If a patient like me does end up finding a medicine that works, it always comes with caveats. One of those exceptions is that on a day-to-day basis the meds won’t show up and work with the same efficacy. Yeah. Soak that in, folks. The best RA patients and others with chronic illness can shoot for is that their meds will work with the same reliability as a man-bunned millennial barista at a self-serve coffee house. Unfortunately for us, though, we can’t have our parents call our illness and tell it our medicine isn’t coming in today.

Medications that lose effectiveness over time

Another caveat is the “18-month time limit.” Many patients who have been living with RA and chronic illness for a long time know this time limit well. It’s the period after which chronic illness meds start to lose their effectiveness.
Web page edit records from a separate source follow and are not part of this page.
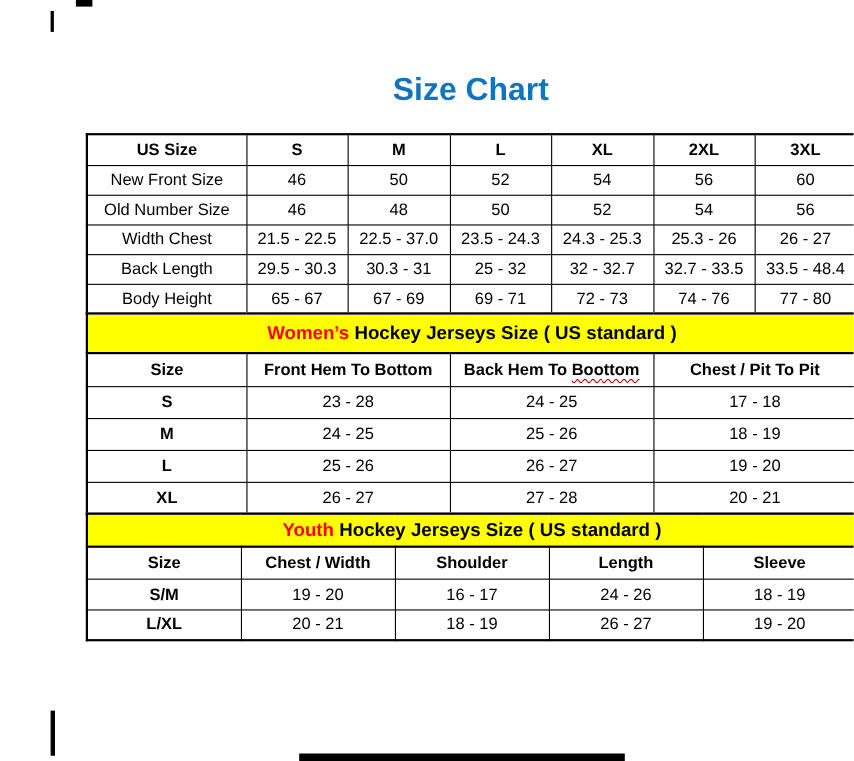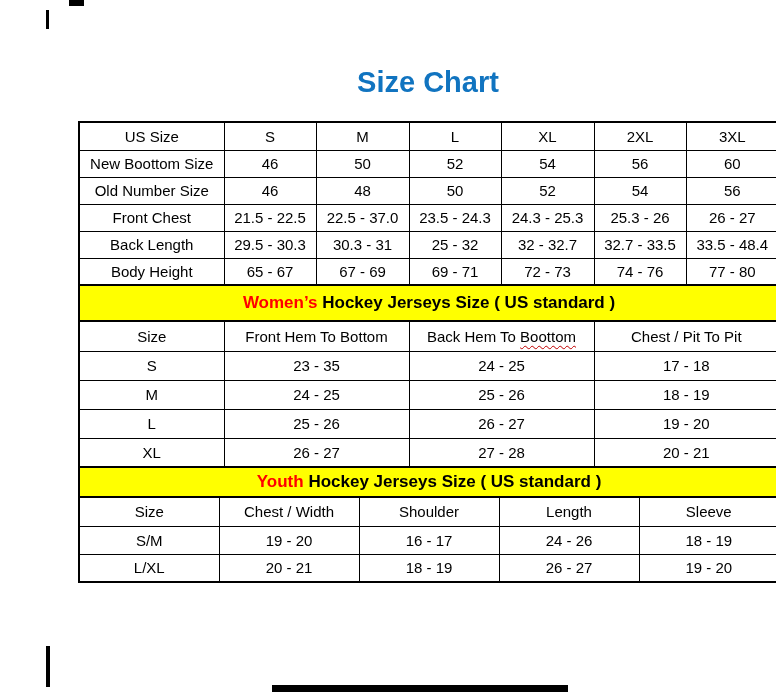"US Size" .size-table th { font-weight: normal -> bold }
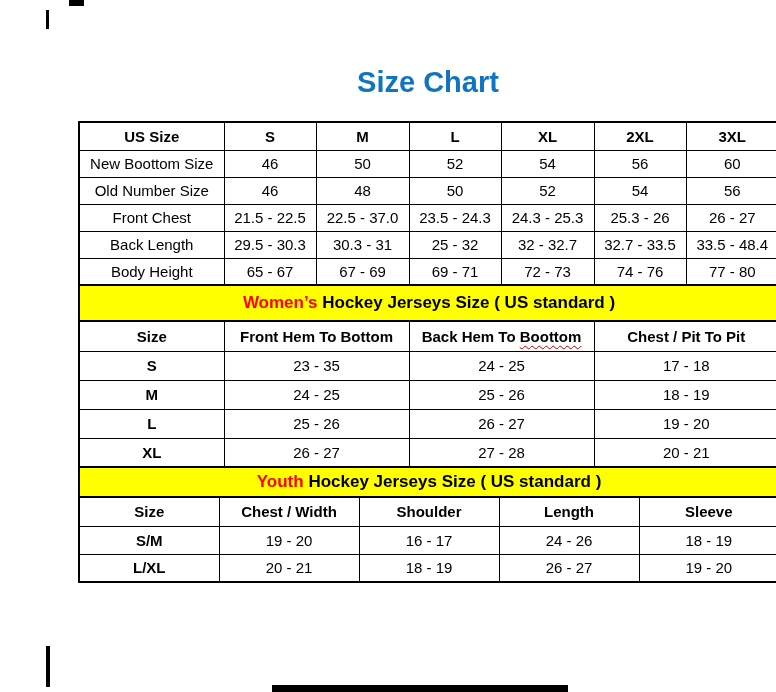"New Boottom Size" td { text: Boottom -> Front }
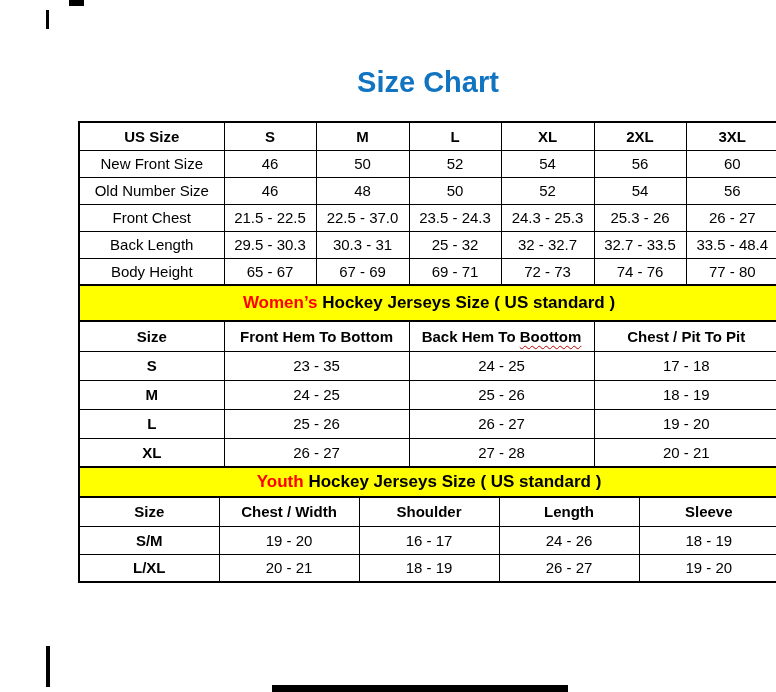"Front Chest" td { text: Front -> Width }
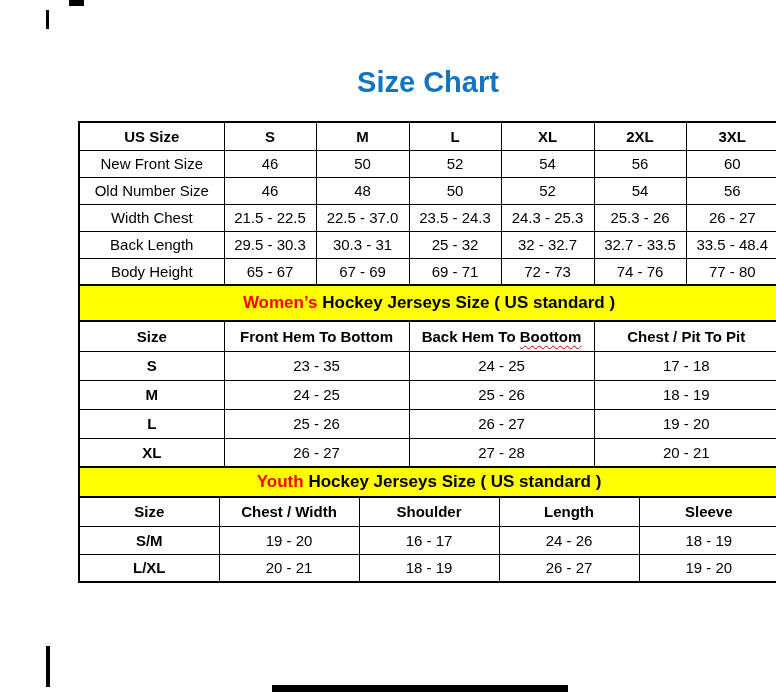"23 - 35" td { text: 35 -> 28 }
Yup, just like meeting your wife on Tinder, things start to get a bit dicey after a year-and-a-half.

Will it still work? Somewhat, but the fuse has been lit. And once it blows up and stops working, it’s done.

Re-trying a medication may not be an option

Also, as a fun little kicker to make sure RA and chronic illness patients are especially screwed, you can almost never go back and re-try a med that has stopped working. It’s part of the reason people like me are so reticent to mess with a treatment regimen that is working.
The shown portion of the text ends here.